Some of you will argue that each item discussed here really is a big deal, and for some of you that will be true. Others may be depressed by the state of affairs, thinking it bodes ill for the future of personal computing. I disagree; PC sales continue to grow, and the relatively calm year offers people and companies a chance to think things through.

GIGAHERTZ CPUS--FOR WHAT USE?

Moore's Law refers to circuit density rather than speed, but there's a close relationship between the two. Indeed, CPU speeds have doubled roughly every 18 months. In the spring of 1999, the fastest CPU was Intel's Pentium III-500; PC Magazine tested its first 550mHz PCs in June 1999. The first gigahertz CPU was expected at the end of 2000--18 months after the first 500mHz CPU.

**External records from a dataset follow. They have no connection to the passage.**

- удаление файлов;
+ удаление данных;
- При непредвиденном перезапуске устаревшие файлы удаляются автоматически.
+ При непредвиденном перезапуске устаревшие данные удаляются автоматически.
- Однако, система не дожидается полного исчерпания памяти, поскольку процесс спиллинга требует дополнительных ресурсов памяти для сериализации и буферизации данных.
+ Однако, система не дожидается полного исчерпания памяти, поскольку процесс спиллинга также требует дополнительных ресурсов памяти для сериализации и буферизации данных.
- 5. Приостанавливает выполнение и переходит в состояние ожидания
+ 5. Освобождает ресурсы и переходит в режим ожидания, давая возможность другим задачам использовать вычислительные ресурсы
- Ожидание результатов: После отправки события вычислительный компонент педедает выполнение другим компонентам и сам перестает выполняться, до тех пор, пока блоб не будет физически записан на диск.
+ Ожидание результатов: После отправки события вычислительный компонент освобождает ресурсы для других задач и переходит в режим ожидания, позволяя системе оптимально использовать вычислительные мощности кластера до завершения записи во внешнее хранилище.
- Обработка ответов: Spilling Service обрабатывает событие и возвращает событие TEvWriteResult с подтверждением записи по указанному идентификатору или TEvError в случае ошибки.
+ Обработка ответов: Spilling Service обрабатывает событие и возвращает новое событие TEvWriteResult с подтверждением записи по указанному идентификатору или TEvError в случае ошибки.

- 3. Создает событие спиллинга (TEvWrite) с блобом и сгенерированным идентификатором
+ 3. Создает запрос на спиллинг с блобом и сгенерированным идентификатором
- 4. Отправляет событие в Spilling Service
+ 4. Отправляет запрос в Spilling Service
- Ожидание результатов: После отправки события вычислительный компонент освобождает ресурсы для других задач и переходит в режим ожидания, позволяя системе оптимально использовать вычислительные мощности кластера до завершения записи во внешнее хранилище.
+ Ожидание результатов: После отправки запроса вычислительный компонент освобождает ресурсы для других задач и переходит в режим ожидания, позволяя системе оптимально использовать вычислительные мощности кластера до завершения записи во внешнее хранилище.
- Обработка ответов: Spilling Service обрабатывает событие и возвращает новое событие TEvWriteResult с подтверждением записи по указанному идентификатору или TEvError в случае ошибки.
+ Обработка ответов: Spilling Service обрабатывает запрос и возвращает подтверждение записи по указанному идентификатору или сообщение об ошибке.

AMD, probably Intel's first serious competitor with compatible CPUs, changed all that. The first 1000mHz AMD Athlon CPU shipped in early spring 2000, and several companies were shipping production PCs using that CPU by May 2000. Intel responded by "introducing" a 1000mHz Pentium III--but as of this writing, the chip is only available in sample quantities and shipping to three of Intel's most favored PC makers. On the other hand, Pentium III-933 PCs became readily available by June 2000, months earlier than might have been expected.

The question is, as stated in the title of PC Magazine's June 2000 roundup of hot PCs: "Who needs them?" Their answer is that you can justify such systems if you plan to do graphics-intensive Web development or image-editing applications, develop software, or use financial-analysis or data-mining packages. Perhaps (although high-end graphics and image-editing tends to run on Macs or workstations), but that's a tiny percentage of PC use.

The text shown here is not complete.